Jakarta – Kabar baik datang dari pasar valuta asing. Nilai tukar rupiah terhadap dolar AS ditutup menguat pada perdagangan Selasa (9/12/2025).
Rupiah berhasil parkir di level Rp 16.676 per dolar AS.
Penguatan ini lebih tinggi dibandingkan penutupan perdagangan sebelumnya yang berada di level Rp 16.695 per dolar AS.
“Pada perdagangan sore ini, mata uang rupiah ditutup menguat 19 poin di level Rp 16.676 per dolar AS,” kata Direktur PT Traze Andalan Futures, Ibrahim Assuaibi, dalam keterangannya.
Bank Indonesia (BI) mencatat kurs rupiah terhadap dolar AS berada di level Rp 16.771,44. Angka ini naik dibandingkan posisi Senin yang sebesar Rp 16.738,28 per dolar AS.
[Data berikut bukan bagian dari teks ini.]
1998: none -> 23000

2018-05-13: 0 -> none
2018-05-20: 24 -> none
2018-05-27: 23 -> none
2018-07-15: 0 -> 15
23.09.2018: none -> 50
Ibrahim menjelaskan, penguatan rupiah dipengaruhi ekspektasi pasar terhadap penurunan suku bunga oleh bank sentral AS (The Fed) sebesar 25 basis poin atau 0,25 persen.
Namun, investor juga tetap waspada. Sinyal beragam dari para pembuat kebijakan terkait ketidakpastian ekonomi AS menjadi perhatian.
Faktor geopolitik, seperti perang antara Ukraina dan Rusia, juga masih memberikan pengaruh terhadap pergerakan rupiah.
Di sisi lain, Bank Dunia menyoroti lonjakan utang luar negeri jangka pendek Indonesia sepanjang 2024 yang meningkat 29,1 persen menjadi US$ 65,12 miliar. Tahun sebelumnya, utang luar negeri jangka pendek Indonesia tercatat sebesar US$ 50,45 miliar.
“Bank Dunia mencatat, lonjakan kenaikan utang jangka pendek itu dipicu agresivitas penerbitan Sekuritas Rupiah Bank Indonesia (SRBI) pada periode itu, sebagai instrumen operasi moneter, mempertahankan nilai tukar rupiah, dan menarik aliran modal asing,” jelas Ibrahim.
Untuk perdagangan Rabu, Ibrahim memprediksi rupiah akan bergerak fluktuatif namun berpotensi ditutup di rentang Rp 16.670 – Rp 16.710 per dolar AS.